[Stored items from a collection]
++++

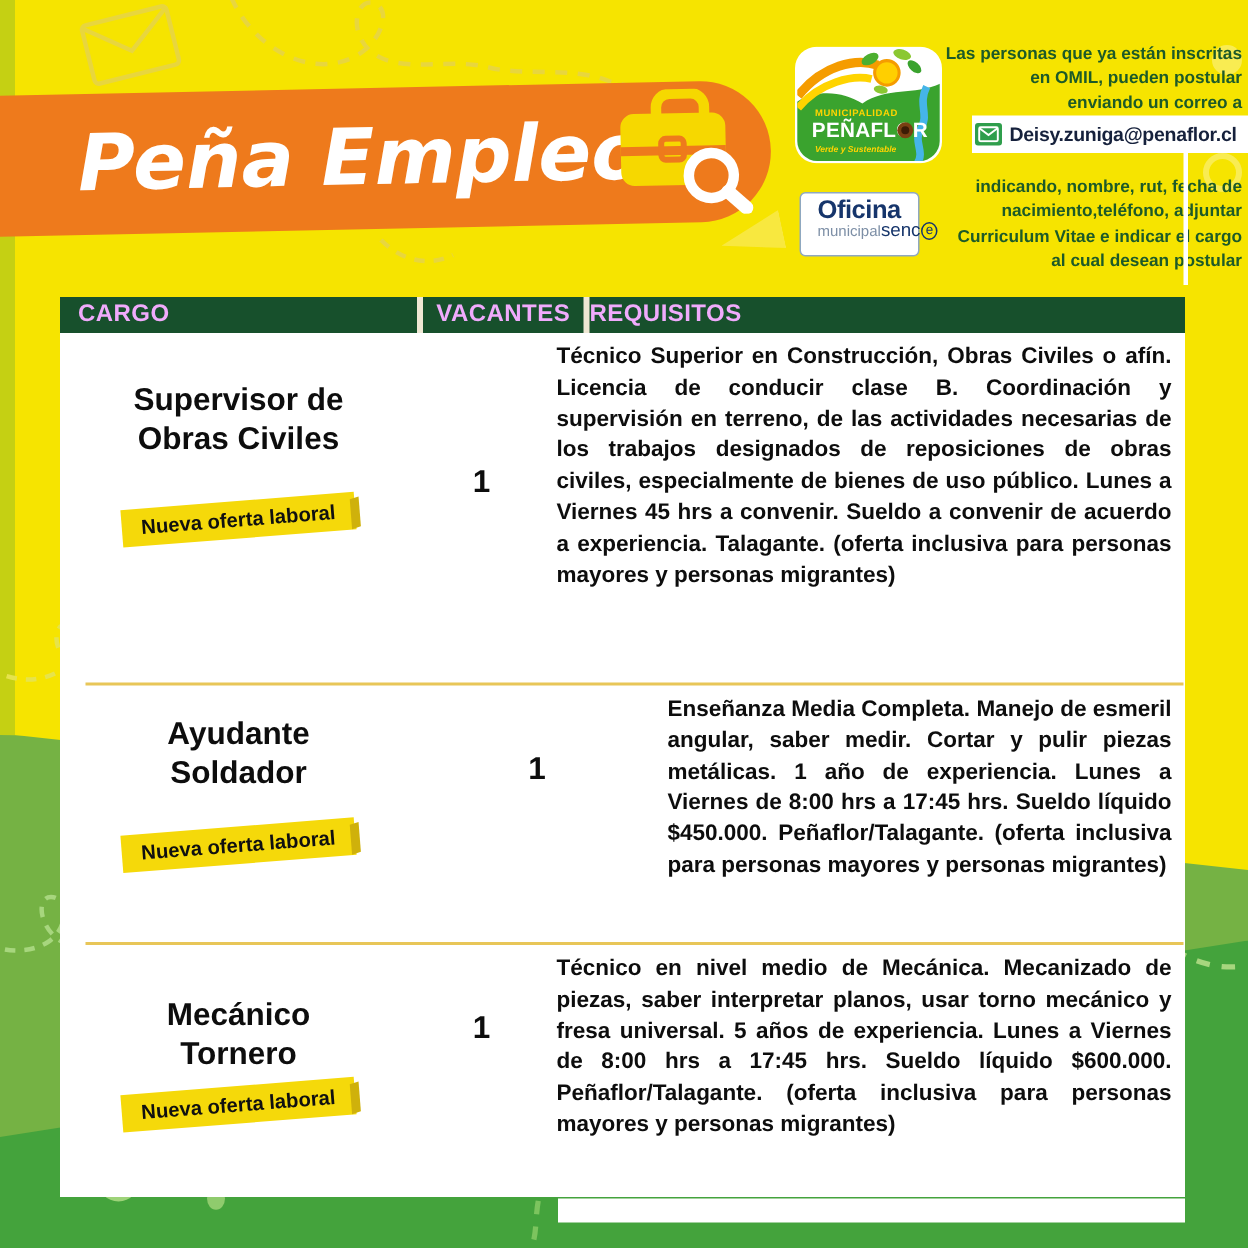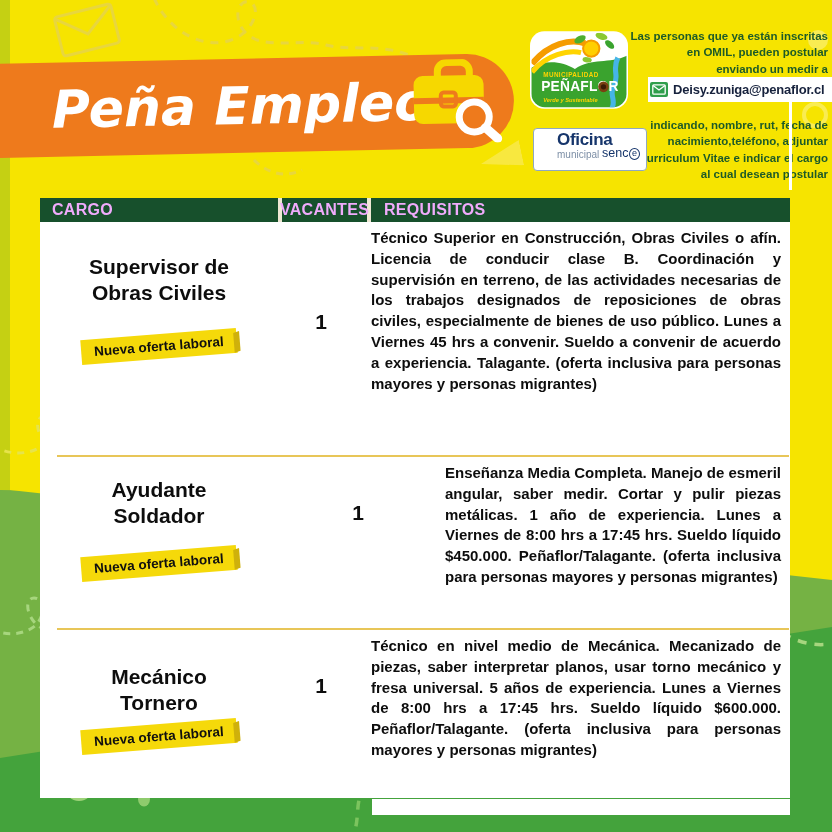--- a/index.html
+++ b/index.html
@@ -151,7 +151,7 @@
 
   <div class="contact-intro">Las personas que ya están inscritas
 en OMIL, pueden postular
-enviando un medir a</div>
+enviando un correo a</div>
   <div class="email-box">
     <span class="email-ico">
       <svg width="14" height="11" viewBox="0 0 14 11">

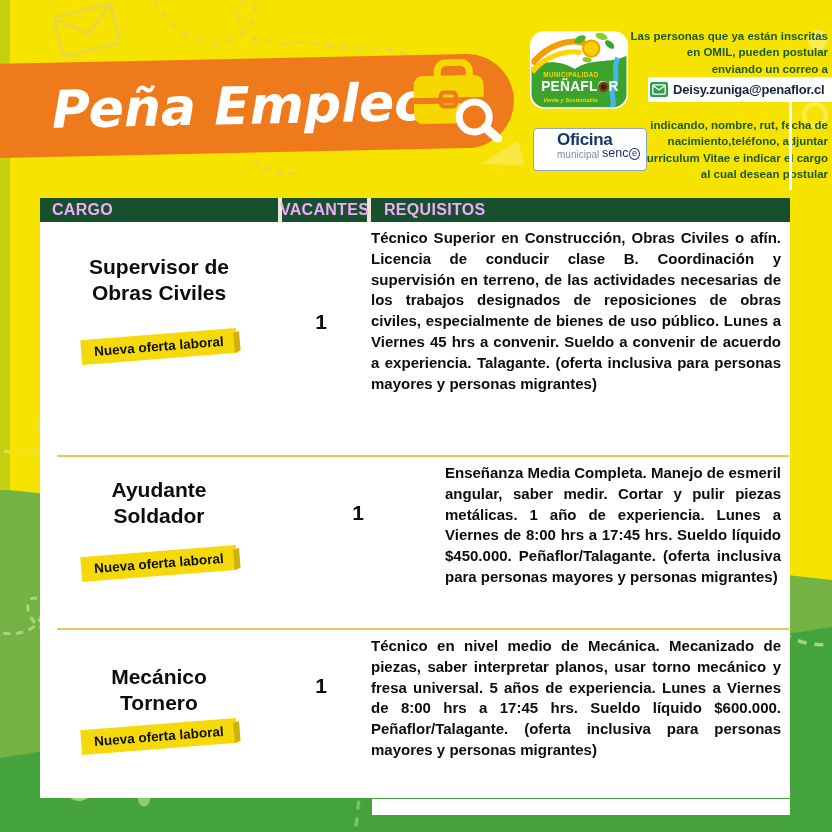--- a/index.html
+++ b/index.html
@@ -47,8 +47,8 @@
   
   .muni-logo{position:absolute;left:530px;top:31px;width:98px;height:78px;}
   .sence-logo{
-    position:absolute;left:533px;top:128px;width:114px;height:43px;background:#ffffff;
-    border:1.5px solid #8fa8c0;border-radius:4px;padding:2px 6px 2px 23px;
+    position:absolute;left:533px;top:128px;width:80px;height:43px;background:#ffffff;
+    border:1.5px solid #8fa8c0;border-radius:4px;padding:2px 6px 2px 11px;
   }
   .sence-word1{display:block;color:#16356b;font-weight:bold;font-size:17px;line-height:18px;letter-spacing:-0.3px;}
   .sence-row2{display:flex;align-items:flex-end;margin-top:-2px;}

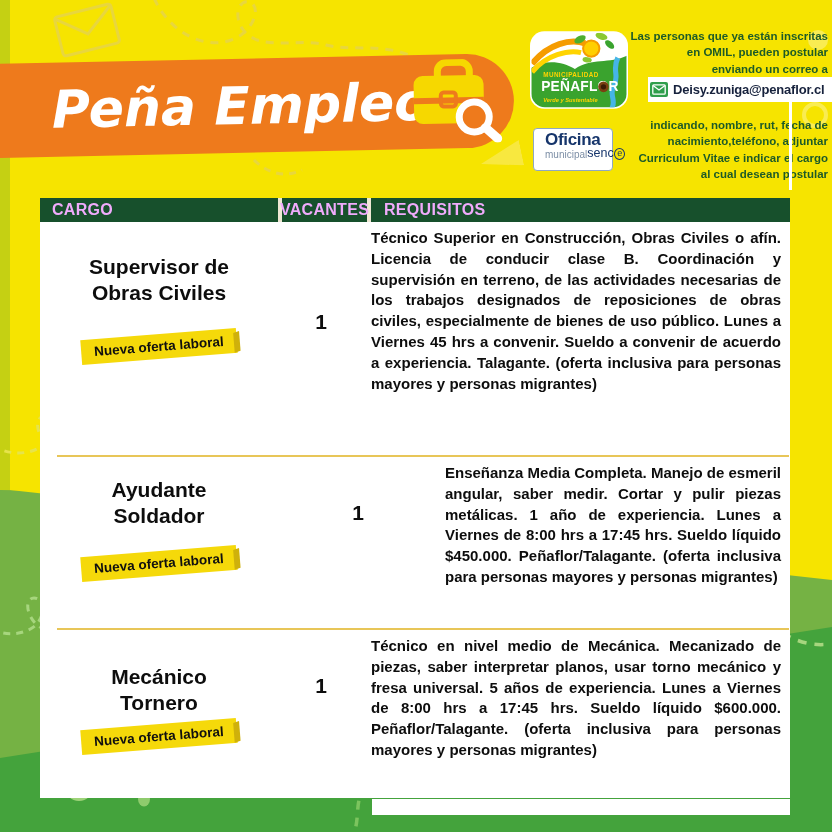--- a/index.html
+++ b/index.html
@@ -60,7 +60,7 @@
   .thead{display:flex;gap:4px;background:#efe8d4;height:24px;}
   .th{background:#17502c;color:#f0abfc;font-weight:bold;font-size:16px;letter-spacing:0.3px;display:flex;align-items:center;}
   .th-cargo{width:238px;padding-left:12px;}
-  .th-vac{width:85px;justify-content:center;}
+  .th-vac{width:107px;justify-content:center;}
   .th-req{flex:1;padding-left:13px;text-align:right;}
   .white-ext{position:absolute;left:332px;top:601px;width:418px;height:16px;background:#ffffff;}
   .tbody{position:relative;background:#ffffff;}

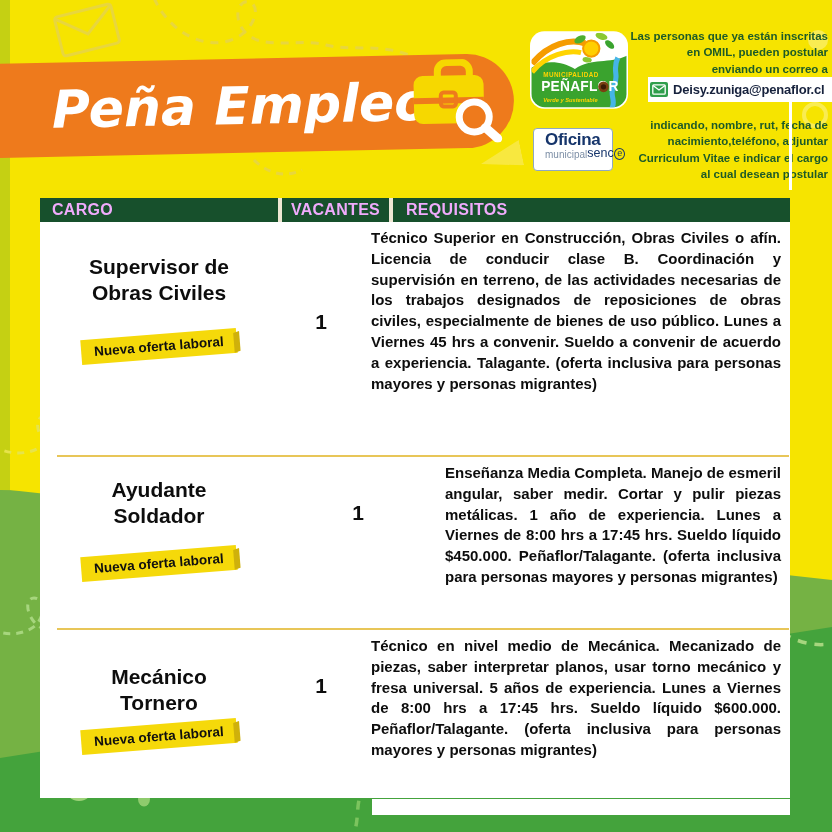--- a/index.html
+++ b/index.html
@@ -61,7 +61,7 @@
   .th{background:#17502c;color:#f0abfc;font-weight:bold;font-size:16px;letter-spacing:0.3px;display:flex;align-items:center;}
   .th-cargo{width:238px;padding-left:12px;}
   .th-vac{width:107px;justify-content:center;}
-  .th-req{flex:1;padding-left:13px;text-align:right;}
+  .th-req{flex:1;text-align:right;}
   .white-ext{position:absolute;left:332px;top:601px;width:418px;height:16px;background:#ffffff;}
   .tbody{position:relative;background:#ffffff;}
   .row{display:grid;grid-template-columns:238px 86px 1fr;}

++++

■ WORK INSTRUCTIONS: Would you mind returning each entry above word for word, skipping the images?

■ OUTPUT OF THE TASK:
--- a/index.html
+++ b/index.html
@@ -151,7 +151,7 @@
 
   <div class="contact-intro">Las personas que ya están inscritas
 en OMIL, pueden postular
-enviando un medir a</div>
+enviando un correo a</div>
   <div class="email-box">
     <span class="email-ico">
       <svg width="14" height="11" viewBox="0 0 14 11">

--- a/index.html
+++ b/index.html
@@ -47,8 +47,8 @@
   
   .muni-logo{position:absolute;left:530px;top:31px;width:98px;height:78px;}
   .sence-logo{
-    position:absolute;left:533px;top:128px;width:114px;height:43px;background:#ffffff;
-    border:1.5px solid #8fa8c0;border-radius:4px;padding:2px 6px 2px 23px;
+    position:absolute;left:533px;top:128px;width:80px;height:43px;background:#ffffff;
+    border:1.5px solid #8fa8c0;border-radius:4px;padding:2px 6px 2px 11px;
   }
   .sence-word1{display:block;color:#16356b;font-weight:bold;font-size:17px;line-height:18px;letter-spacing:-0.3px;}
   .sence-row2{display:flex;align-items:flex-end;margin-top:-2px;}

--- a/index.html
+++ b/index.html
@@ -60,7 +60,7 @@
   .thead{display:flex;gap:4px;background:#efe8d4;height:24px;}
   .th{background:#17502c;color:#f0abfc;font-weight:bold;font-size:16px;letter-spacing:0.3px;display:flex;align-items:center;}
   .th-cargo{width:238px;padding-left:12px;}
-  .th-vac{width:85px;justify-content:center;}
+  .th-vac{width:107px;justify-content:center;}
   .th-req{flex:1;padding-left:13px;text-align:right;}
   .white-ext{position:absolute;left:332px;top:601px;width:418px;height:16px;background:#ffffff;}
   .tbody{position:relative;background:#ffffff;}

--- a/index.html
+++ b/index.html
@@ -61,7 +61,7 @@
   .th{background:#17502c;color:#f0abfc;font-weight:bold;font-size:16px;letter-spacing:0.3px;display:flex;align-items:center;}
   .th-cargo{width:238px;padding-left:12px;}
   .th-vac{width:107px;justify-content:center;}
-  .th-req{flex:1;padding-left:13px;text-align:right;}
+  .th-req{flex:1;text-align:right;}
   .white-ext{position:absolute;left:332px;top:601px;width:418px;height:16px;background:#ffffff;}
   .tbody{position:relative;background:#ffffff;}
   .row{display:grid;grid-template-columns:238px 86px 1fr;}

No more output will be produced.